ANNOUNCER: They are in innovators, game changers, people pushing themselves, moving us all forward. They're the next scientists, musicians, poets, the next makers, dreamers, teachers, and geniuses. They are "THE NEXT LIST."
DR. SANJAY GUPTA, CNN CHIEF MEDICAL CORRESPONDENT: Today on "THE NEXT LIST," molecular gastronomist Maro Cantu, how the mind bending dishes he's serving today could change the way we eat tomorrow.
But first, an internationally renowned neuroscientist wrestles with some of the most profound questions of our existence.
UNIDENTIFIED FEMALE: There is not an area that David doesn't know something about, isn't interested in. He's a true polymath.
GUPTA: What is time, what is consciousness? How does the human brain construct reality?
DAVID EAGLEMAN, PH.D., NEUROSCIENTIST: We dropped people from a 150- foot-tall tower.
GUPTA: And he'll go to almost any length to test his theories.
UNIDENTIFIED FEMALE: It's definitely an adventure working with him.
GUPTA: So strap in. You're about to meet David Eagleman, a radically original thinker who is going to blow your mind just by explaining how it works.

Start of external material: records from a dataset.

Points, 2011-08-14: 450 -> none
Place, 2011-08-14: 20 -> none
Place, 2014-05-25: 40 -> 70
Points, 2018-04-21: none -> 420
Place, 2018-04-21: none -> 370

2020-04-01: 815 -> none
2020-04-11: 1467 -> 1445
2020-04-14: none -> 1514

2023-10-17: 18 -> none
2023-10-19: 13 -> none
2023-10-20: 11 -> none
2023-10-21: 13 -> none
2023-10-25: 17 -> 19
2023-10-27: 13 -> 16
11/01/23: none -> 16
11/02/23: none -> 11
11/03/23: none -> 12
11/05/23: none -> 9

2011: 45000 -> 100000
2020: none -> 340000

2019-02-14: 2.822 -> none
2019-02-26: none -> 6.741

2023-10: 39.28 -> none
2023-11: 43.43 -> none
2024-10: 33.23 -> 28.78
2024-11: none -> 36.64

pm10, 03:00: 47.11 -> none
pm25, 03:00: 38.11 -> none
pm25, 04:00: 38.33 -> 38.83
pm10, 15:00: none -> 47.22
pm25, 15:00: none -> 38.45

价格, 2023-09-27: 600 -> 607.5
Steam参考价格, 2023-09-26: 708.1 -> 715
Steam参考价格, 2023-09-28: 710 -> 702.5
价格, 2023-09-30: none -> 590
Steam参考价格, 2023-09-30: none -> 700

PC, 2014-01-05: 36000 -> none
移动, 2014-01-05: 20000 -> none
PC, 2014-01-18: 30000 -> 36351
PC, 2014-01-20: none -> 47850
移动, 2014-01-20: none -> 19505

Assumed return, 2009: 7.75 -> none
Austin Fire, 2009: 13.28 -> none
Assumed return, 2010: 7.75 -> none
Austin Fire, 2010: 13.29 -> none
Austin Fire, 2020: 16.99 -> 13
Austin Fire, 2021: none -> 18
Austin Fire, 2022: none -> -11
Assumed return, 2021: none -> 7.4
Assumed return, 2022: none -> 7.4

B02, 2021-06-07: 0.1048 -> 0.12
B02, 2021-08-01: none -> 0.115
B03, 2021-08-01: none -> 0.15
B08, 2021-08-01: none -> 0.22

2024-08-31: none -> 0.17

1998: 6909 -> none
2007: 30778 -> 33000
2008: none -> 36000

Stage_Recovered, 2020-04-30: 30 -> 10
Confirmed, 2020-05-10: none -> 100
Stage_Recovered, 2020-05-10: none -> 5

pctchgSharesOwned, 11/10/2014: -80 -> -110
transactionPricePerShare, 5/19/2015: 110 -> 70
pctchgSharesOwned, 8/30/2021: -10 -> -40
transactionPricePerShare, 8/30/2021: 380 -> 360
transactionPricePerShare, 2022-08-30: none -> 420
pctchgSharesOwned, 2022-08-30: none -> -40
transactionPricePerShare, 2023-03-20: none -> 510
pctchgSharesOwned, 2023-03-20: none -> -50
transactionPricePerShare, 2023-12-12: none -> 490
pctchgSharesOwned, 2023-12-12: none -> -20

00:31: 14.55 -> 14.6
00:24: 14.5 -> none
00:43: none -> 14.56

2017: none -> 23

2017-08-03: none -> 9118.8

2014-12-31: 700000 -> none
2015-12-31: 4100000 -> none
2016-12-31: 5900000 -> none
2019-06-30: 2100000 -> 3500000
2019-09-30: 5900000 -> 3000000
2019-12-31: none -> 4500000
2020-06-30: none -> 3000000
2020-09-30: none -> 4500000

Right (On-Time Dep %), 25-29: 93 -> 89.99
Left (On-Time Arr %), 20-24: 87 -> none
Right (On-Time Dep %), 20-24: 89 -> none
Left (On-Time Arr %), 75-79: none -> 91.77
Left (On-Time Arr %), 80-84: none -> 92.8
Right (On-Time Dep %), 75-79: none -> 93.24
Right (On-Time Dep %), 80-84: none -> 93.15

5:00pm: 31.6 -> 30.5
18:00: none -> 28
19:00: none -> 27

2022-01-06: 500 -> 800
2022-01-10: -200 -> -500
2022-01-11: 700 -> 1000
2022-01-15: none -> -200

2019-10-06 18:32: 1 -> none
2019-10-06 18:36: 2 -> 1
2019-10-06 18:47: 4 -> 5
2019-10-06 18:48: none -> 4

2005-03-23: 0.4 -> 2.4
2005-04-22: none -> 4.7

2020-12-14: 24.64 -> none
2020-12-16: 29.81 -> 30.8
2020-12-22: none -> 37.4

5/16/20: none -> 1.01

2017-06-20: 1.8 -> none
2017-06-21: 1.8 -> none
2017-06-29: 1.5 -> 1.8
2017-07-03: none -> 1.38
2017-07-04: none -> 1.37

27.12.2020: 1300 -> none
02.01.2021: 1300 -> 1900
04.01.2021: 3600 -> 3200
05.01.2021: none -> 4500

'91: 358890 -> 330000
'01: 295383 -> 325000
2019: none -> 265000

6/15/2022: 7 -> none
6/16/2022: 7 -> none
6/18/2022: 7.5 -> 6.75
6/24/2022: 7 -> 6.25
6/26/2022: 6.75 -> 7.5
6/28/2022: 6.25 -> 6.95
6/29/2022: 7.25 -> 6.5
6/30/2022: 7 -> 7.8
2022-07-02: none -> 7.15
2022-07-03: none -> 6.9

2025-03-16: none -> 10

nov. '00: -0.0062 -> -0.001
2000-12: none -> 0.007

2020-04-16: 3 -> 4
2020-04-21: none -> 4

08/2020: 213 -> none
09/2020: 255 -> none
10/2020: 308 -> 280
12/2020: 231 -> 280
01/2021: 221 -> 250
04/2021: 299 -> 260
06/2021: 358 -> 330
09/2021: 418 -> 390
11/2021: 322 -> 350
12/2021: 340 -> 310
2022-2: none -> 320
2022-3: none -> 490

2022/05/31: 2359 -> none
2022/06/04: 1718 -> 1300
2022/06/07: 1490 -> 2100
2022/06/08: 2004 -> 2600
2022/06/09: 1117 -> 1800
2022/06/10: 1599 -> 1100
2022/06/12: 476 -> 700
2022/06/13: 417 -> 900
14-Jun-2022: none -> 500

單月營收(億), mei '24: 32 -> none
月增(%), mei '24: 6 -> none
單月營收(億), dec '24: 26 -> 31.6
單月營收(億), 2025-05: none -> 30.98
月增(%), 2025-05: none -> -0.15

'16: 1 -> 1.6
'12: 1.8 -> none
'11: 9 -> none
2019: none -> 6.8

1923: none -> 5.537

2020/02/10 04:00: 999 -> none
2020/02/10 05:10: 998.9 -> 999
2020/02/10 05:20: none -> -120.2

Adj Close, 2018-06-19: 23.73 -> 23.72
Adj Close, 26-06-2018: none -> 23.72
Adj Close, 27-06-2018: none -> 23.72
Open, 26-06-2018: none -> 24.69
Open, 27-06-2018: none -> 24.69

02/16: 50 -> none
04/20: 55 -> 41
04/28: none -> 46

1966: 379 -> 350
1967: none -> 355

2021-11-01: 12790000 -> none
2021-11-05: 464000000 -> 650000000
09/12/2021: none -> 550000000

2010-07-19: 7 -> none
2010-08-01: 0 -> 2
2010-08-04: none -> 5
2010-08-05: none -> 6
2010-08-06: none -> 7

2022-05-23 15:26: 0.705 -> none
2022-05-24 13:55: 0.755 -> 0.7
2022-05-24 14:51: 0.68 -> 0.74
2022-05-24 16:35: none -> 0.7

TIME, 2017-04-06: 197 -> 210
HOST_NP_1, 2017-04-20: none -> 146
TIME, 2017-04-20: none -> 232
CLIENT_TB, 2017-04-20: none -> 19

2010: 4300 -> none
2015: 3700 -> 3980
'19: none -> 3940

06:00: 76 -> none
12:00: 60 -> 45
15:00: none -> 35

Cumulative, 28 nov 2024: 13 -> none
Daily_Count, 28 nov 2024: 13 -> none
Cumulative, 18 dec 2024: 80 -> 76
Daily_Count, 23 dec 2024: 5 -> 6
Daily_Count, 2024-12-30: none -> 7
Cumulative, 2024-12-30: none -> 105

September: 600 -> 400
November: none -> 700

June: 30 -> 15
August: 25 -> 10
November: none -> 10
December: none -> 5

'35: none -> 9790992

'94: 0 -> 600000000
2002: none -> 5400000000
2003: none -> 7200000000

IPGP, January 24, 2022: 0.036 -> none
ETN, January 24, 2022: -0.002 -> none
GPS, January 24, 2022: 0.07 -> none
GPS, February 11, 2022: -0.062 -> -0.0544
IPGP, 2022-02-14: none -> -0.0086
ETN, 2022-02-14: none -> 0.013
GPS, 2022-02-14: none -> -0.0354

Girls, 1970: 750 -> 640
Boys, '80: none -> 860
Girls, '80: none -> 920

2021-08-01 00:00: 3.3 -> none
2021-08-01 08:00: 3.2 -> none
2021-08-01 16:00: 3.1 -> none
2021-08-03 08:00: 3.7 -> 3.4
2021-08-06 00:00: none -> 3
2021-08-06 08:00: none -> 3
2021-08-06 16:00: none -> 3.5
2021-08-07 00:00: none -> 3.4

I'm Dr. Sanjay Gupta, and this is THE NEXT LIST.
EAGLEMAN: The brain is a massive network made of tens of billions of cells shooting information back and forth many times per second, every single cell, and each one is connected to others in such density that there are hundreds of trillions of connections in there.
I'm David Eagleman, and I'm a neuroscientist.
A neuroscientist studies the brain, and in particular I study the human brain. I'm very interested in the perceptual machinery by which we view the world and how we make decisions, our beliefs, our actions in the world.
My laboratory is at Baylor College of Medicine, which is in the middle of the Texas Medical Center, which is the largest medical center on the planet. I have a number of students here, and we have about 50 different projects on the plate.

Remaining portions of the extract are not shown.